Question

In: Finance

Lohn Corporation is expected to pay the following dividends over the next four years: $16, $12,...

Lohn Corporation is expected to pay the following dividends over the next four years: $16, $12, $9, and $5. Afterward, the company pledges to maintain a constant 7 percent growth rate in dividends forever.
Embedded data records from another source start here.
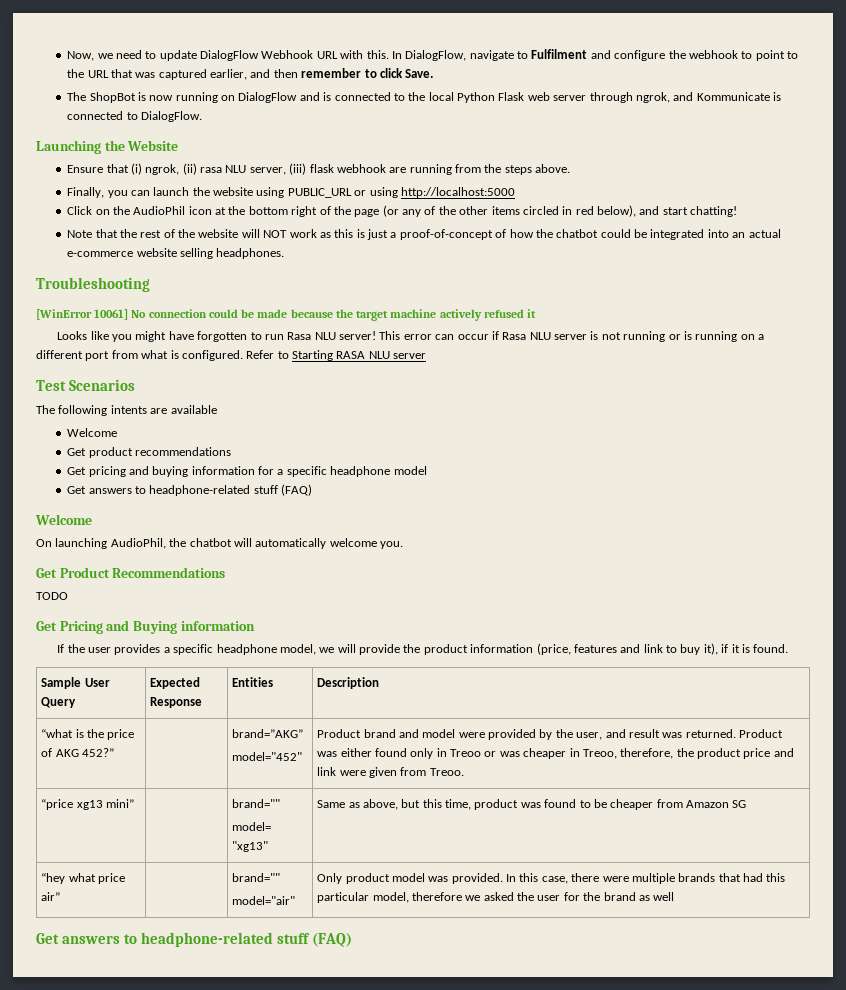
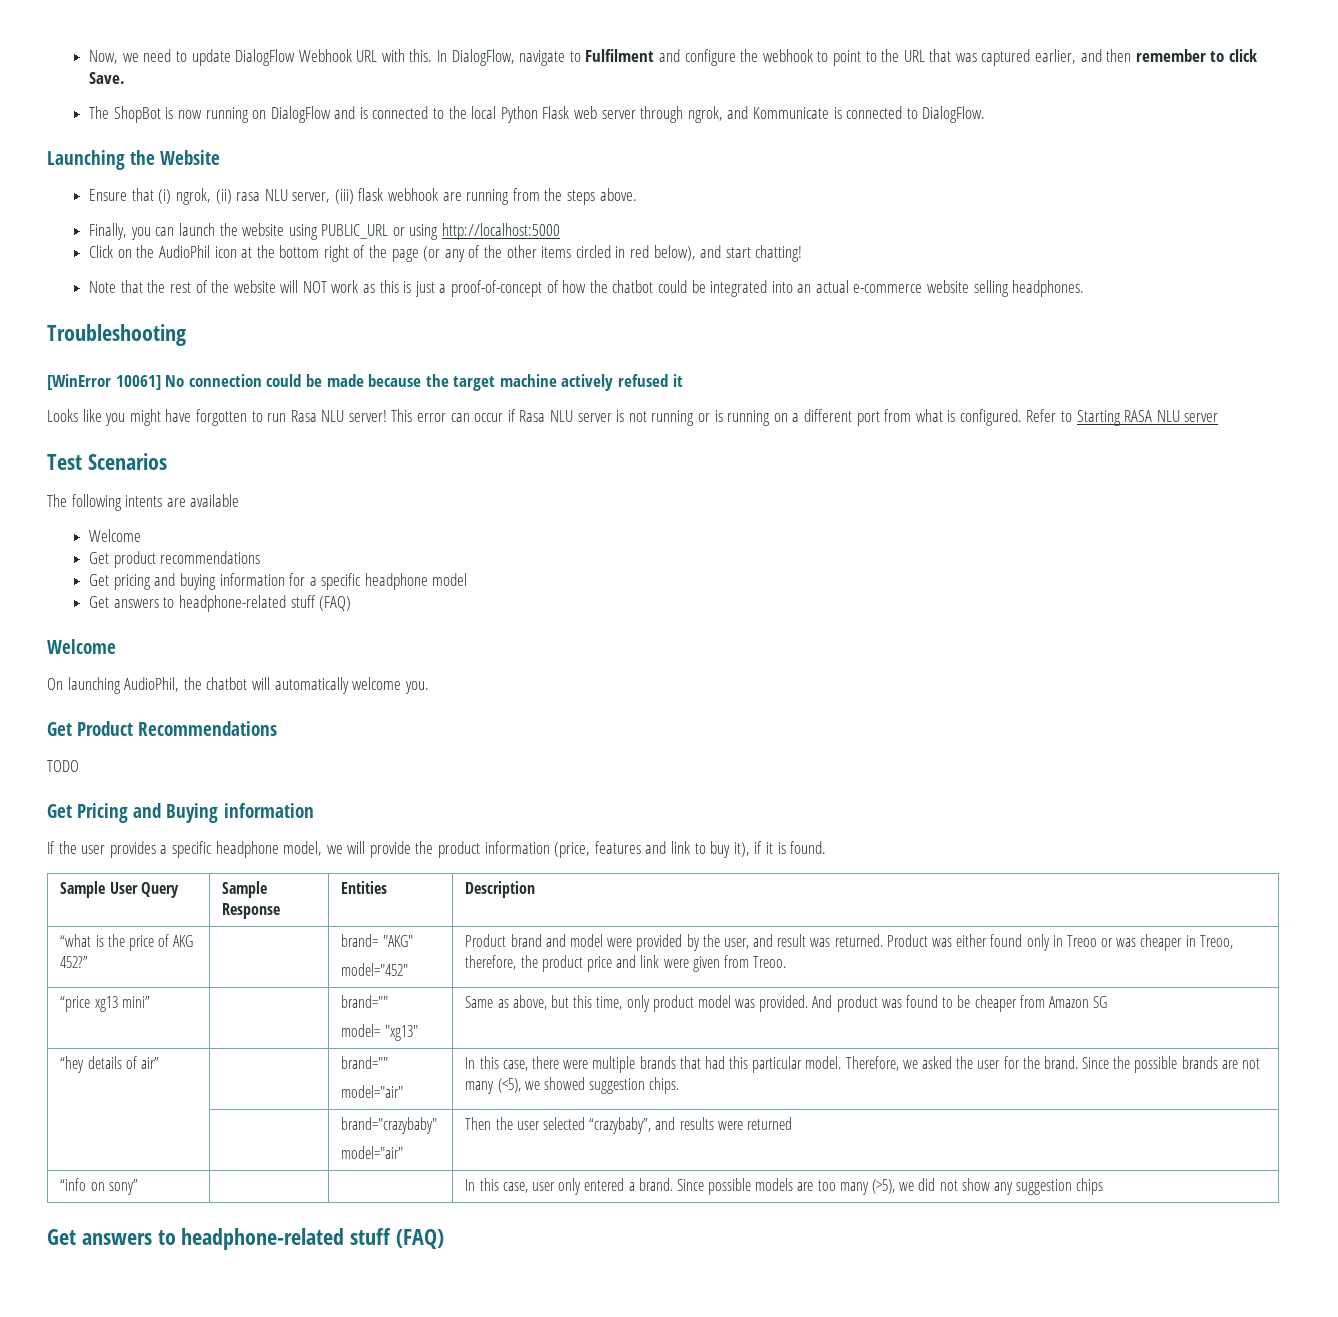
- Sample User Query | Expected Response | Entities | Description
+ Sample User Query | Sample Response | Entities | Description
- brand=”AKG”
+ brand= "AKG"
  “price xg13 mini” | | brand=""
- model= "xg13" | Same as above, but this time, product was found to be cheaper from Amazon SG
+ model= "xg13" | Same as above, but this time, only product model was provided. And product was found to be cheaper from Amazon SG
- “hey what price air” | | brand=""
- model="air" | Only product model was provided. In this case, there were multiple brands that had this particular model, therefore we asked the user for the brand as well
+ “hey details of air” | | brand=""
+ model="air" | In this case, there were multiple brands that had this particular model. Therefore, we asked the user for the brand. Since the possible brands are not many (<5), we showed suggestion chips.
+ | | brand="crazybaby"
+ model="air" | Then the user selected “crazybaby”, and results were returned
+ “info on sony” | | | In this case, user only entered a brand. Since possible models are too many (>5), we did not show any suggestion chips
If the required return on the stock is 15 percent, what is the current share price?

Multiple Choice

(A) $75.01

(B) $70.00

(C) $67.64

(D) $66.50

(E) $72.10

Solutions

Expert Solution

We have following information

k = required rate of return on the stock = cost of equity =15%

g = growth rate of dividends = 7% from 5th year onwards

The expected dividends for year 1 to 4 -

D1 = $16

D2 = $12

D3 = $9

D4 = $5

The dividends occurring in the stable growth period of 7% from 5th year's dividend:

D5 = $5*1.07 = $5.35

Now we can calculate the present value of each dividend; where required rate of return is 15%.

Present value of dividend = Dividend paid / (1+k) ^t    (where t is the time period)

PV1 = $16/ 1.15 = $13.913

PV2 = $12/ (1.15) ^2 = $9.074

PV3 = $9/ (1.15) ^3 = $5.918

PV4 = $5/ (1.15) ^4 = $2.859

We can apply the stable-growth Gordon Growth Model formula to these dividends to determine their residual value in the terminal year

=D5 / (k-g)

= $5.35/ (0.15 -0.07) = $66.875

The present value of these stable growth period dividends (residual value) are

$66.875 / (1.15) ^4 = $38.236

Now add the present values of future dividends to get current stock price

$13.913 +$9.074 +$5.918 + $2.859 +$38.236 = $69.9999 or $70.00 (rounding off to two decimal points)

The company’s stock price is $70.00 per share.